**Try it**
Compute the number of lines in the following data that include the word "none", and output that number alone.

Dataset excerpts:
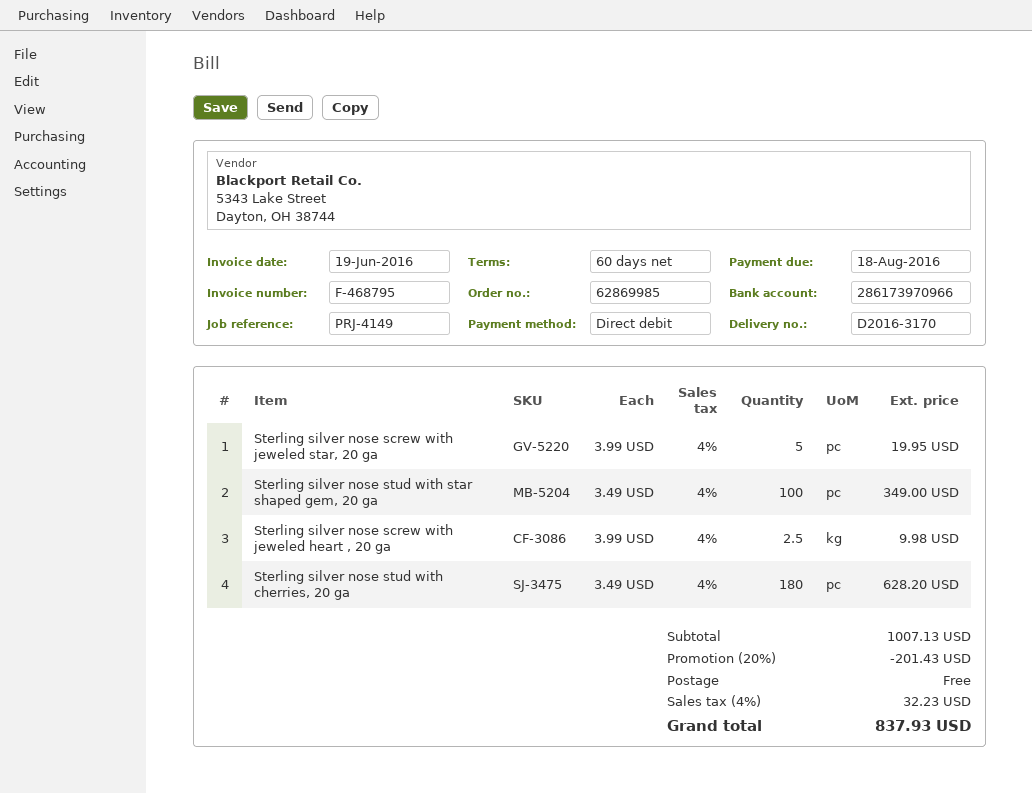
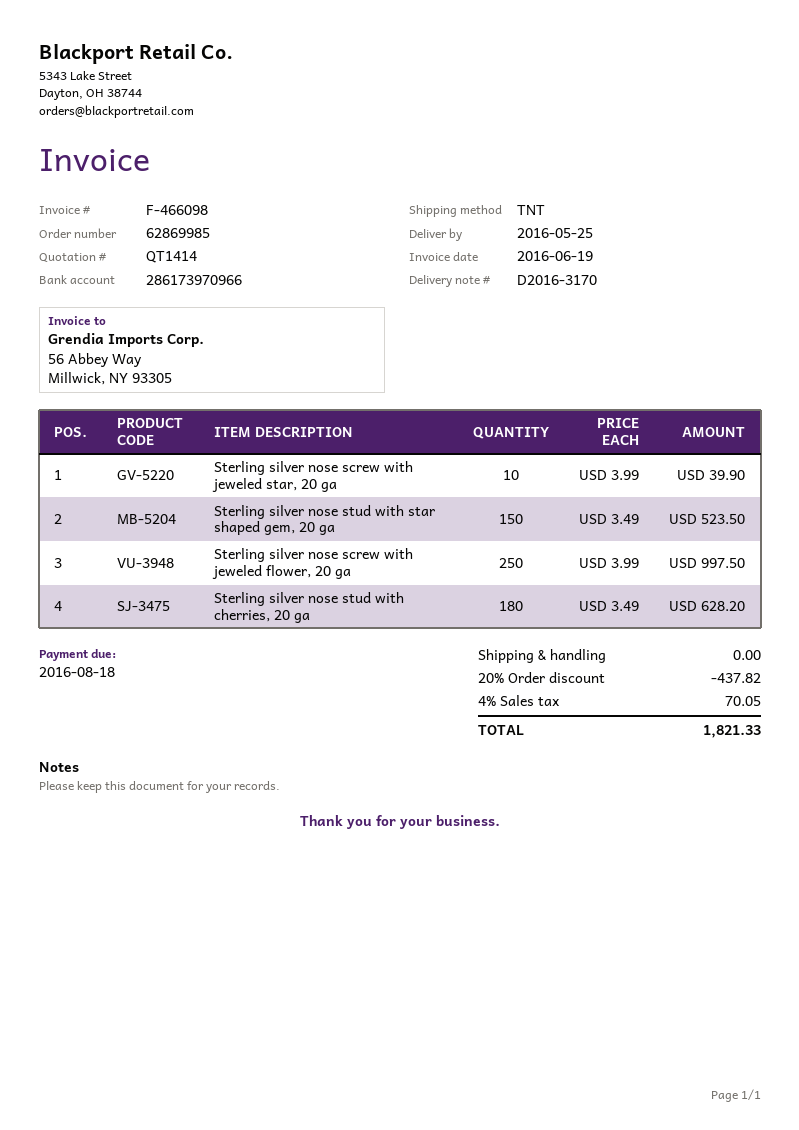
invoice number: F-468795 -> F-466098
Sterling silver nose screw with jeweled star, 20 ga: 5 x 3.99 = 19.95 -> 10 x 3.99 = 39.90
Sterling silver nose stud with star shaped gem, 20 ga: 100 x 3.49 = 349.00 -> 150 x 3.49 = 523.50
Sterling silver nose screw with jeweled heart , 20 ga: 2.5 x 3.99 = 9.98 -> none
Sterling silver nose screw with jeweled flower, 20 ga: none -> 250 x 3.99 = 997.50
discount: 20% = 201.43 -> 20% = 437.82
tax: 4% = 32.23 -> 4% = 70.05
total: 837.93 -> 1821.33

**Response to this task**
2